=== Section Start ===
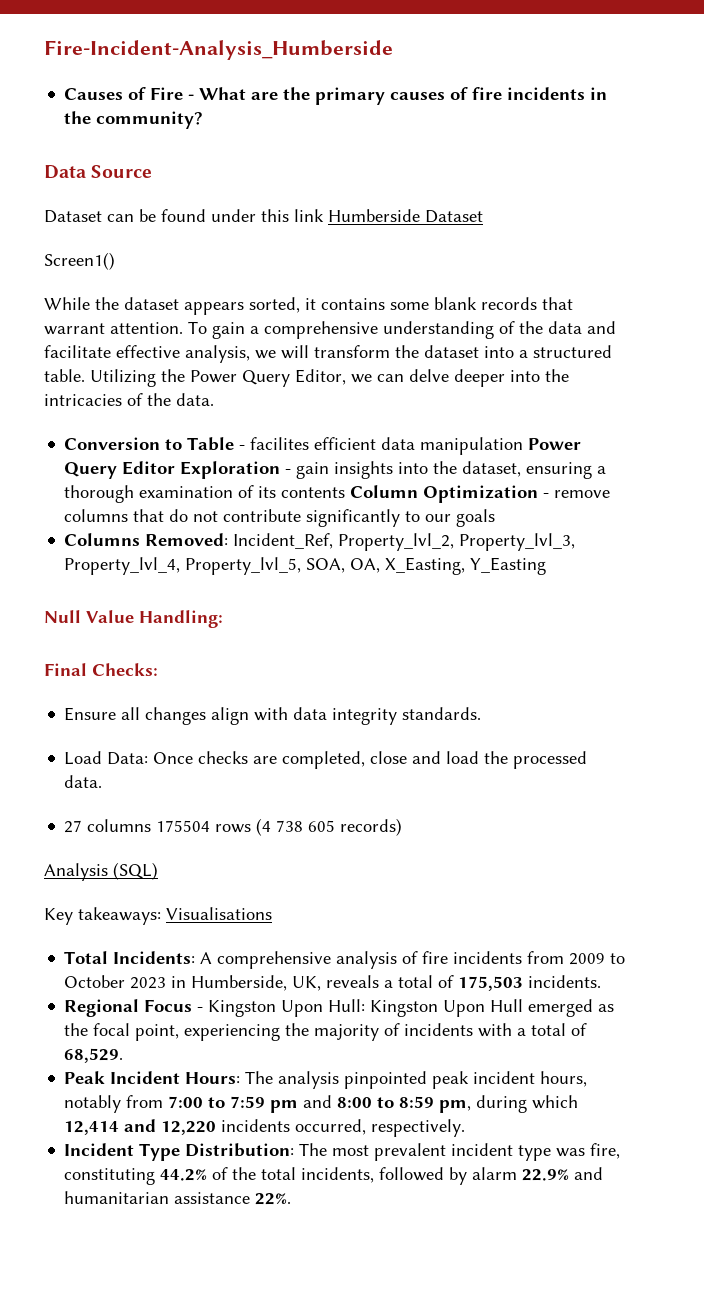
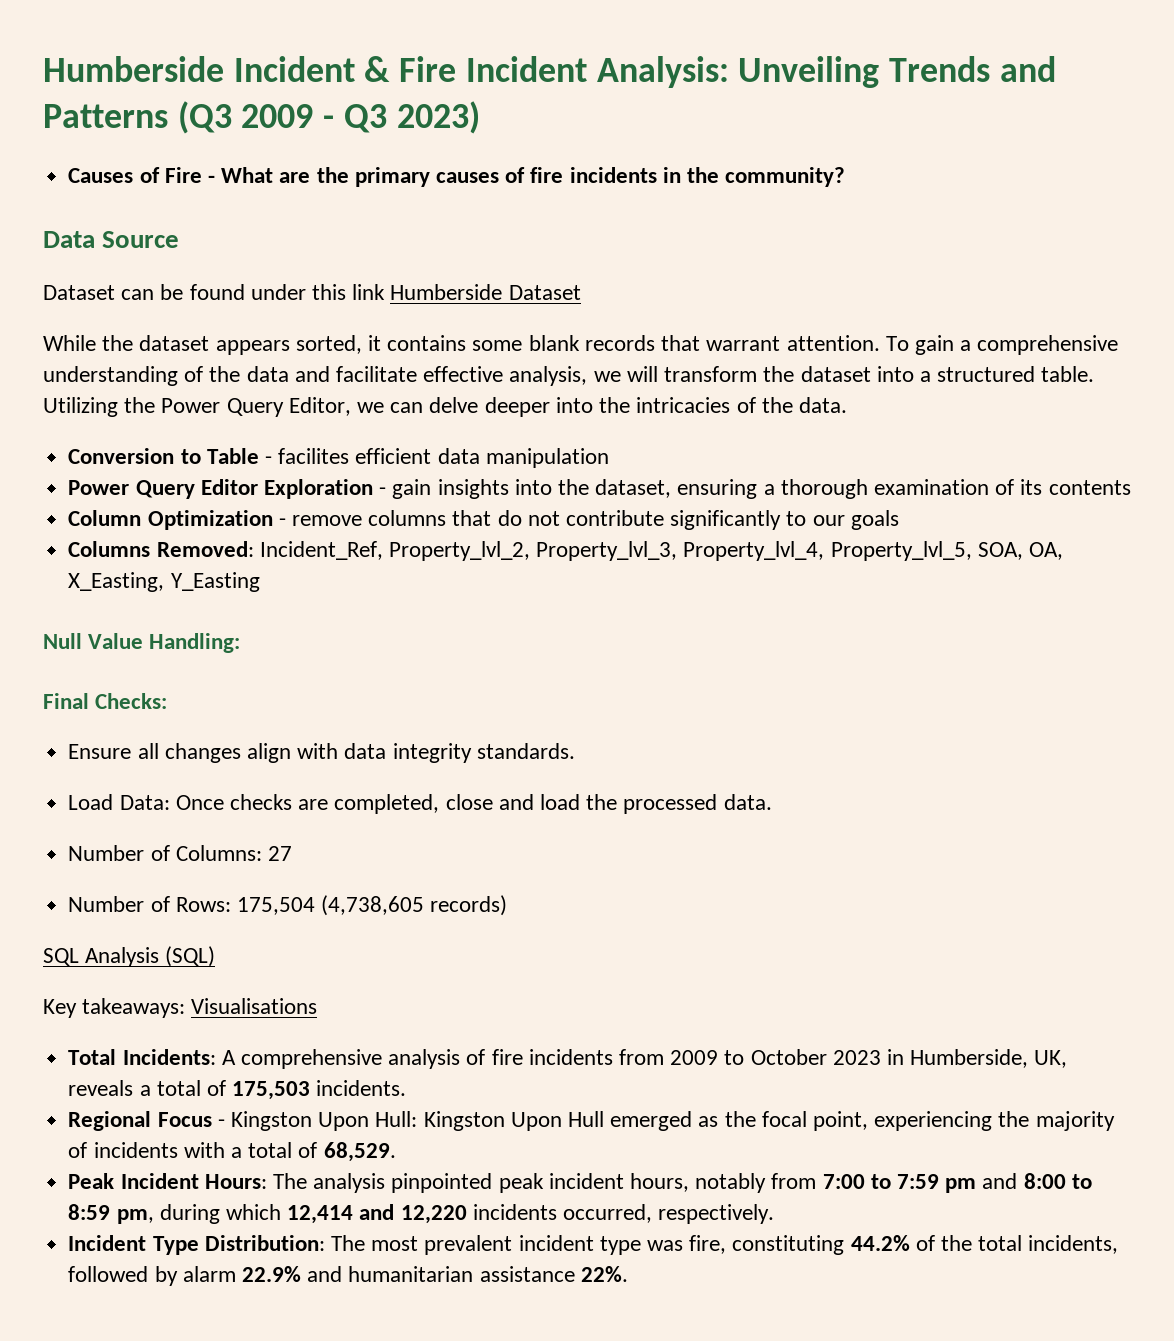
- Fire-Incident-Analysis_Humberside
+ Humberside Incident & Fire Incident Analysis: Unveiling Trends and Patterns (Q3 2009 - Q3 2023)
- Screen1()
- Conversion to Table - facilites efficient data manipulation Power Query Editor Exploration - gain insights into the dataset, ensuring a thorough examination of its contents Column Optimization - remove columns that do not contribute significantly to our goals
+ Conversion to Table - facilites efficient data manipulation
+ Power Query Editor Exploration - gain insights into the dataset, ensuring a thorough examination of its contents
+ Column Optimization - remove columns that do not contribute significantly to our goals
- 27 columns 175504 rows (4 738 605 records)
+ Number of Columns: 27
+ Number of Rows: 175,504 (4,738,605 records)
- Analysis (SQL)
+ SQL Analysis (SQL)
=== Section End ===
*What to produce*
Repeat the material above precisely as it appears, omitting the images it contains.

*Response to this exercise*
- Fire-Incident-Analysis_Humberside
+ Humberside Incident & Fire Incident Analysis: Unveiling Trends and Patterns (Q3 2009 - Q3 2023)
- Screen1()
- Conversion to Table - facilites efficient data manipulation Power Query Editor Exploration - gain insights into the dataset, ensuring a thorough examination of its contents Column Optimization - remove columns that do not contribute significantly to our goals
+ Conversion to Table - facilites efficient data manipulation
+ Power Query Editor Exploration - gain insights into the dataset, ensuring a thorough examination of its contents
+ Column Optimization - remove columns that do not contribute significantly to our goals
- 27 columns 175504 rows (4 738 605 records)
+ Number of Columns: 27
+ Number of Rows: 175,504 (4,738,605 records)
- Analysis (SQL)
+ SQL Analysis (SQL)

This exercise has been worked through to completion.